Sen Sessons needs to keep out of it.


----------



## Manolito (Feb 25, 2011)

How old is the KC 135 in service today?


----------



## DA SWO (Feb 25, 2011)

Manolito said:


> How old is the KC 135 in service today?



Last birdwas built in 1966, 45 years ago.


----------



## Manolito (Feb 25, 2011)

Thanks! There were some being used out of Guam that were old in 1965 but nothing like the B-52s that flew out of Guam.


----------



## LibraryLady (Feb 26, 2011)

Heh.  You should see all the politoco types in this neck of the woods spouting about how hard they worked to get this here.

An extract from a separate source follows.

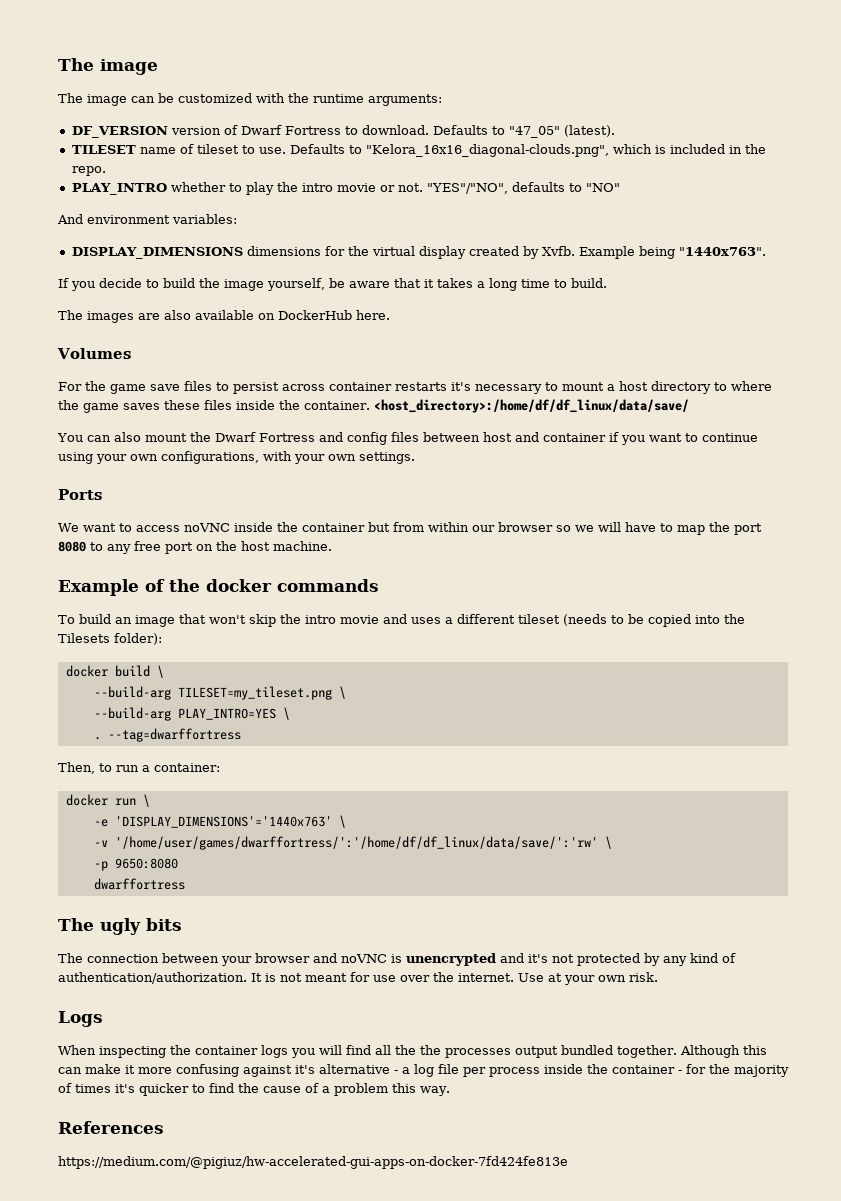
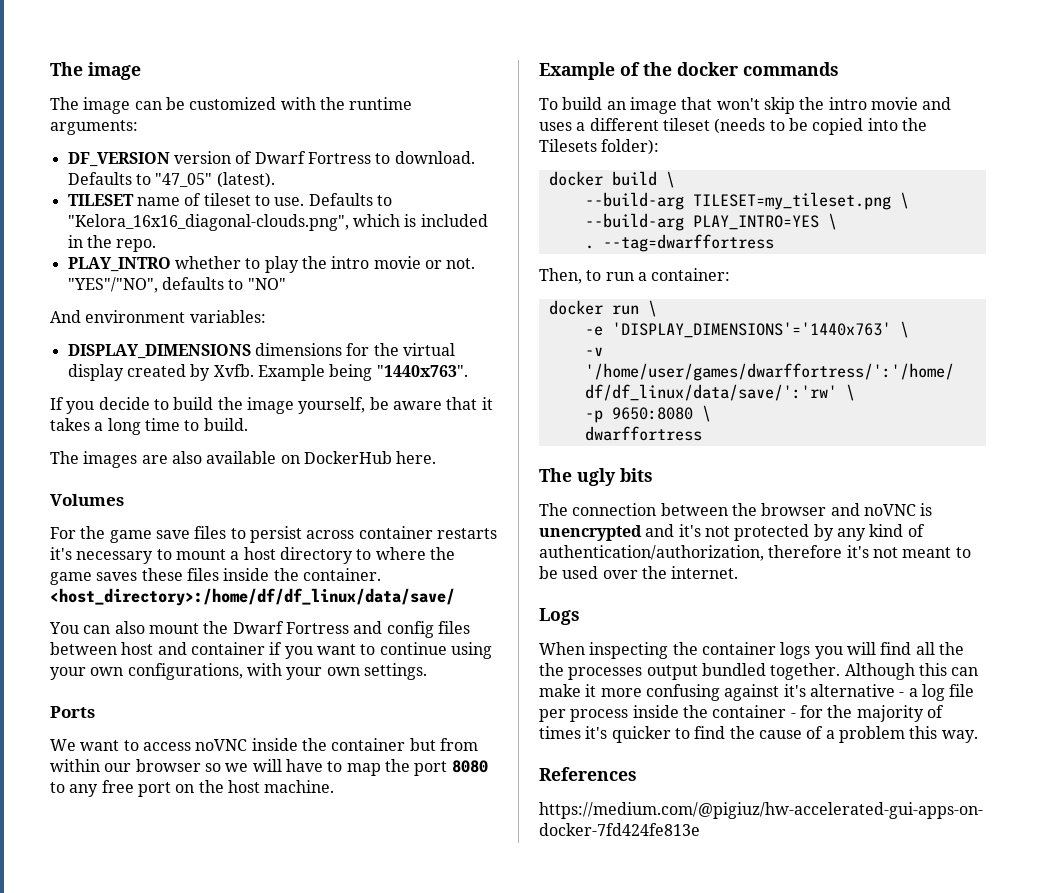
- -p 9650:8080
+ -p 9650:8080 \
- The connection between your browser and noVNC is unencrypted and it's not protected by any kind of authentication/authorization. It is not meant for use over the internet. Use at your own risk.
+ The connection between the browser and noVNC is unencrypted and it's not protected by any kind of authentication/authorization, therefore it's not meant to be used over the internet.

They're talking 11,000 jobs here (Everett area) and I forget how many nationwide due to this project.

LL


----------



## DA SWO (Feb 26, 2011)

LibraryLady said:


> Heh. You should see all the politoco types in this neck of the woods spouting about how hard they worked to get this here.
> 
> They're talking 11,000 jobs here (Everett area) and I forget how many nationwide due to this project.
> 
> LL



Your politicians are a bunch of fags.
Washington Congressional Delegation fucked this up in the beginning, birds could be flying combat missions if your CD hdn't been such dickheads.

The Mother of Success is a whore, for Success has many fathers.
The Mother of Failure is a virgin, for Failure has no Father.


----------



## LibraryLady (Feb 26, 2011)

SOWT said:


> *ALL* politicians are a bunch of fags...



Fixed it for ya... 

Seriously - not going to disagree with you.  I liked Patty Murray for first term, it went all down hill after that.

LL


----------



## Manolito (Feb 26, 2011)

I don't care who fouled it up but 11,000 American jobs Rock.


----------



## DA SWO (Feb 26, 2011)

Manolito said:


> I don't care who fouled it up but 11,000 American jobs Rock.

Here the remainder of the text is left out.